Gentoo Websites Logo
Go to: Gentoo Home Documentation Forums Lists Bugs Planet Store Wiki Get Gentoo!
Bug 310201 - net-firewall/ipset: don't use epatch_user
Summary: net-firewall/ipset: don't use epatch_user
Status: RESOLVED NEEDINFO
Alias: None
Product: Gentoo Linux
Classification: Unclassified
Component: New packages (show other bugs)
Hardware: All Linux
: High minor (vote)
Assignee: Peter Volkov (RETIRED)
URL:
Whiteboard:
Keywords:
Depends on:
Blocks:
 
Reported: 2010-03-19 12:21 UTC by Piotr Piróg
Modified: 2010-11-11 08:47 UTC (History)
1 user (show)

See Also:
Package list:
Runtime testing required: ---

Attachments
Patch for ipset ebuild (ipset-4.2.ebuild.patch,306 bytes, patch)
2010-03-19 12:26 UTC, Piotr Piróg 		Details | Diff
View All Add an attachment (proposed patch, testcase, etc.)

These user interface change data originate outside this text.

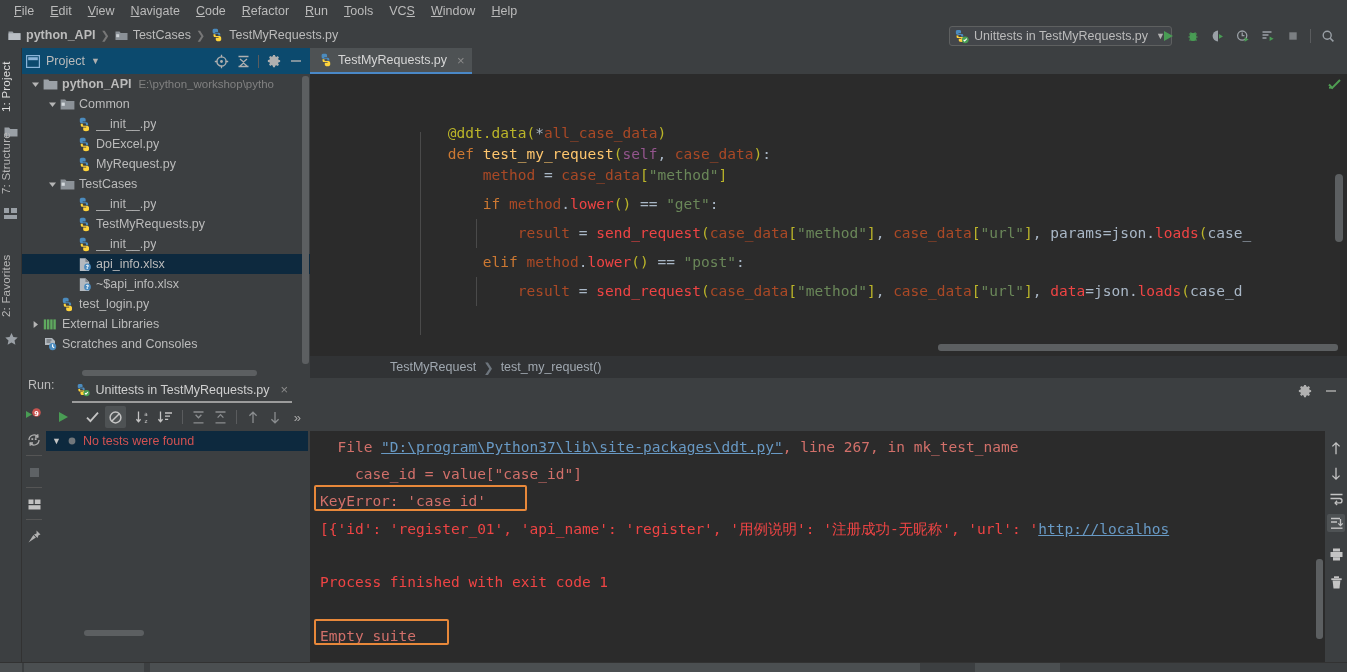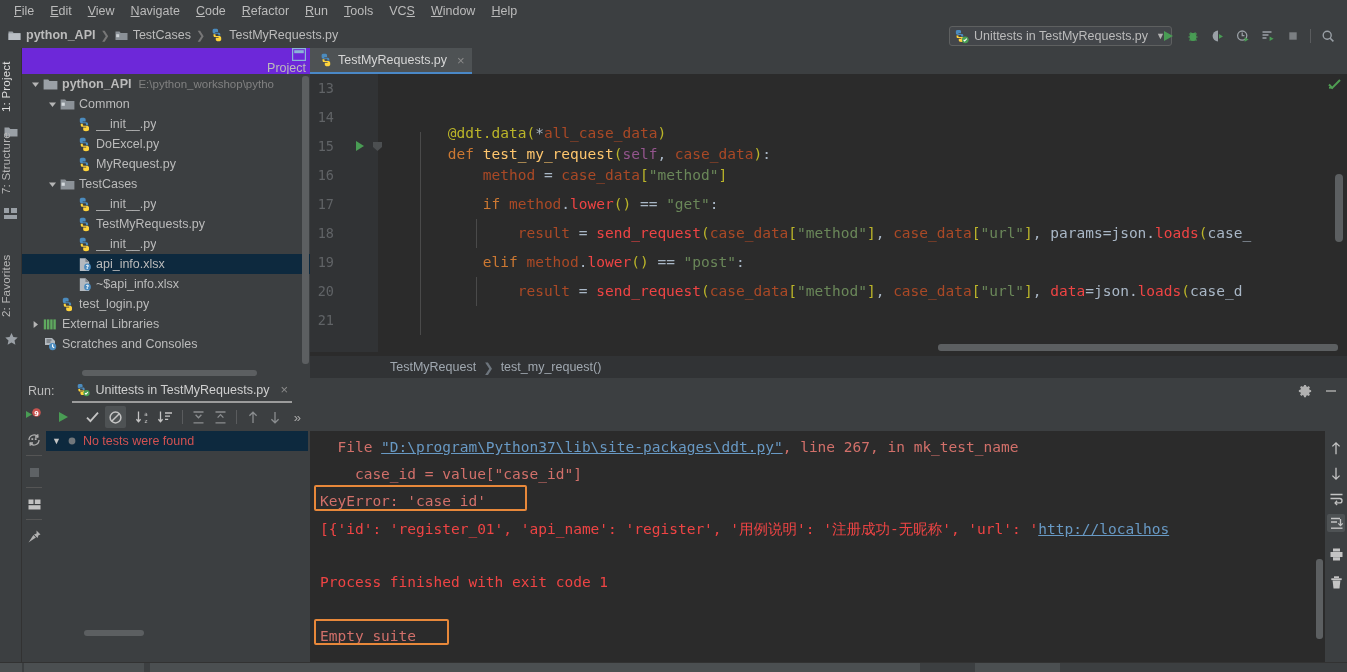--- a/index.html
+++ b/index.html
@@ -58,23 +58,22 @@
   }
   .vtab.sel { color: #dddddd; }
   .vicon { position: absolute; left: 4px; width: 14px; height: 14px; }
 
   
   .projpanel {
     position: absolute; left: 22px; top: 48px; width: 288px; height: 330px;
     background: #3c3f41;
   }
   .proj-header {
-    height: 26px; display: flex; align-items: flex-end; padding: 0 4px;
-    background: #6d28d9;
-    flex-direction: column;
+    height: 26px; display: flex; align-items: center; padding: 0 4px;
+    background: #0c4a6e;
   }
   .proj-title { font-size: 12.5px; color: #bbbbbb; margin-left: 6px; }
   .proj-hdr-icons { margin-left: auto; display: flex; align-items: center; gap: 2px; }
   .ph-ic { width: 20px; height: 20px; display: flex; align-items: center; justify-content: center; }
   .ph-sep { width: 1px; height: 13px; background: #5a5c5e; margin: 0 3px; }
 
   .tree {
     position: absolute; left: 0; top: 26px; width: 288px; height: 304px;
     background: #3c3f41; overflow: hidden;
   }
@@ -130,21 +129,21 @@
   
   .ebreadcrumb {
     position: absolute; left: 310px; top: 356px; width: 1037px; height: 22px;
     background: #313335; display: flex; align-items: center; padding-left: 80px;
     font-size: 12.5px; color: #a0a8b0; gap: 7px;
   }
   .ebreadcrumb .sep { color: #6d757d; }
 
   
   .runpanel { position: absolute; left: 22px; top: 378px; width: 1325px; height: 294px; background: #3c3f41; }
-  .run-header { position: relative; height: 25px; display: flex; align-items: center; padding-left: 6px; }
+  .run-header { position: relative; height: 25px; display: flex; padding-left: 6px; }
   .run-label { font-size: 12.5px; color: #bbbbbb; margin-right: 18px; }
   .run-tab {
     display: flex; align-items: center; gap: 5px; height: 25px;
     border-bottom: 2px solid #9c9c9c; padding: 0 4px; font-size: 12.5px; color: #d0d0d0;
   }
   .run-tab .x { color: #8b8b8b; margin-left: 6px; font-size: 13px; }
   .run-hdr-icons { position: absolute; right: 6px; top: 3px; display: flex; align-items: center; gap: 6px; }
 
   .run-body { position: absolute; left: 0; top: 25px; width: 1325px; height: 269px; }
 
@@ -541,41 +540,20 @@
               <path d="M3 2.5c0-1 1-1.6 3.2-1.6 2 0 3 .6 3 1.6v2.2H6v.8h4.2c1 0 1.6.8 1.6 2.2v1H9.6V7.5c0-.5-.3-.8-.8-.8H5.6c-1.4 0-2.6-.6-2.6-2V2.5z" fill="#4b8bbe"></path>
               <path d="M12.8 13.4c0 1-1 1.7-3.2 1.7-2 0-3-.7-3-1.7v-2.2h3.2v-.8H5.6c-1 0-1.6-.8-1.6-2.2v-1h2.2v1.2c0 .5.3.8.8.8h3.2c1.4 0 2.6.6 2.6 2v2.2z" fill="#ffd43b"></path>
             </svg>
         </span>
         <span>TestMyRequests.py</span>
         <span class="etab-close">×</span>
       </div>
     </div>
 
     <div class="code-area">
-      <div class="gutter" id="gutter">
-          <div class="gutter-line" style="top: 6px;">13</div>
-          <div class="gutter-line" style="top: 35px;">14</div>
-          <div class="gutter-line" style="top: 64px;">15</div>
-          <div style="position: absolute; left: 44px; top: 66px; width: 14px; height: 14px;">
-            <svg width="12" height="12" viewBox="0 0 12 12">
-              <path d="M2 1l8 5-8 5z" fill="#499c54"></path>
-            </svg>
-          </div>
-          <div style="position: absolute; left: 62px; top: 67px; width: 11px; height: 11px;">
-            <svg width="11" height="11" viewBox="0 0 11 11">
-              <path d="M1 1h9v5l-4.5 4L1 6z" fill="#4c4f51"></path>
-            </svg>
-          </div>
-          <div class="gutter-line" style="top: 93px;">16</div>
-          <div class="gutter-line" style="top: 122px;">17</div>
-          <div class="gutter-line" style="top: 151px;">18</div>
-          <div class="gutter-line" style="top: 180px;">19</div>
-          <div class="gutter-line" style="top: 209px;">20</div>
-          <div class="gutter-line" style="top: 238px;">21</div>
-        </div>
       <div class="code-lines" id="codelines">
           <div class="cl" style="top: 0px;"></div>
           <div class="cl" style="top: 45px;">        <span class="deco">@ddt.data</span><span style="color:#bbb529">(</span>*<span class="param">all_case_data</span><span style="color:#bbb529">)</span></div>
           <div class="cl" style="top: 66px;">        <span class="k">def</span> <span class="fn">test_my_request</span><span style="color:#bbb529">(</span><span class="self">self</span>, <span class="param">case_data</span><span style="color:#bbb529">)</span>:</div>
           <div class="cl" style="top: 87px;">            <span class="param">method</span> = <span class="param">case_data</span><span style="color:#bbb529">[</span><span class="str">"method"</span><span style="color:#bbb529">]</span></div>
           <div class="cl" style="top: 116px;">            <span class="k">if</span> <span class="param">method</span>.<span class="meth">lower</span><span style="color:#bbb529">(</span><span style="color:#bbb529">)</span> == <span class="str">"get"</span>:</div>
           <div class="cl" style="top: 145px;">                <span class="param">result</span> = <span class="meth">send_request</span><span style="color:#bbb529">(</span><span class="param">case_data</span><span style="color:#bbb529">[</span><span class="str">"method"</span><span style="color:#bbb529">]</span>, <span class="param">case_data</span><span style="color:#bbb529">[</span><span class="str">"url"</span><span style="color:#bbb529">]</span>, params=<span class="call">json</span>.<span class="meth">loads</span><span style="color:#bbb529">(</span>case_</div>
           <div class="cl" style="top: 174px;">            <span class="k">elif</span> <span class="param">method</span>.<span class="meth">lower</span><span style="color:#bbb529">(</span><span style="color:#bbb529">)</span> == <span class="str">"post"</span>:</div>
           <div class="cl" style="top: 203px;">                <span class="param">result</span> = <span class="meth">send_request</span><span style="color:#bbb529">(</span><span class="param">case_data</span><span style="color:#bbb529">[</span><span class="str">"method"</span><span style="color:#bbb529">]</span>, <span class="param">case_data</span><span style="color:#bbb529">[</span><span class="str">"url"</span><span style="color:#bbb529">]</span>, <span class="meth">data</span>=<span class="call">json</span>.<span class="meth">loads</span><span style="color:#bbb529">(</span>case_d</div>
           <div style="position: absolute; left: 42px; top: 58px; width: 1px; height: 203px; background: rgb(74, 74, 74);"></div>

Note You need to log in before you can comment on or make changes to this bug.
Description Piotr Piróg 2010-03-19 12:21:45 UTC 
Ipset ebuild don’t apply user patches – src_unpack()/epatch_user is missing.

Reproducible: Always

Steps to Reproduce:
1. copy patch to /etc/portage/patches/net-firewall/ipset/
2. emerge ipset

Actual Results:  
user patches do not get applied

Expected Results:  
user patches should get applied
Comment 1 Piotr Piróg 2010-03-19 12:26:45 UTC 
Created attachment 224235 [details, diff]
Patch for ipset ebuild
Comment 2 Peter Volkov (RETIRED) gentoo-dev 2010-03-24 13:31:56 UTC 
Please provide use case where this is useful. Some packages, e.g. iptables, really need this to enable third party modules, while for ipset it looks like unnecessary.
Comment 3 Robin Johnson archtester Gentoo Infrastructure gentoo-dev Security 2010-03-25 20:20:07 UTC 
What user patches do you have for ipset?
Comment 4 Piotr Piróg 2010-03-26 11:13:33 UTC 
I write one (http://gigant.informel.pl/~pitek/ipset-4.2-matchall.patch).
There is any reason why epatch_user shouldn’t be enabled for all ebuilds?
Comment 5 Peter Volkov (RETIRED) gentoo-dev 2010-03-26 14:36:51 UTC 
We intensionally limit use of epatch_user since it'll be impossible to support systems where users start to use patches we don't have. Actually epatch_user is just a hack until somebody introduces something better.

That said, if you want to have epatch_user or similar enabled for all ebuild, you may try to write your own bashrc script. e.g. sometime ago I did that and ended with http://dev.gentoo.org/~pva/bashrc but you may wish to modify it ...

So, I think this bug should be closed as WONTFIX, but I'll let Robin to do whatever he wants to do here :)
Comment 6 Robin Johnson archtester Gentoo Infrastructure gentoo-dev Security 2010-03-26 18:27:02 UTC 
piotr:
can you write up some docs for it and attach a newer version, and also send upstream? being able to require matching all of a set is a nice addition :-)

pva:
any objections to including his matchall patch directly once it's got some docs?
Comment 7 Peter Volkov (RETIRED) gentoo-dev 2010-03-27 06:22:35 UTC 
(In reply to comment #6)
> pva:
> any objections to including his matchall patch directly once it's got some
> docs?

patch modifies kernel interface, so if somebody patched kernel manually with ipset sources this could became a problem. It's much better to send this patch upstream - Jozsef is rather fast and helpful.
Comment 8 Peter Volkov (RETIRED) gentoo-dev 2010-10-14 14:57:43 UTC 
Just noted this was submitted upstream and the only question left unanswered there: http://www.spinics.net/lists/netfilter-devel/msg12531.html Piotr, could you answer there, please?
Comment 9 Peter Volkov (RETIRED) gentoo-dev 2010-11-11 08:47:42 UTC 
Resolving bug as NEEDINFO since there no feedback from Piotr.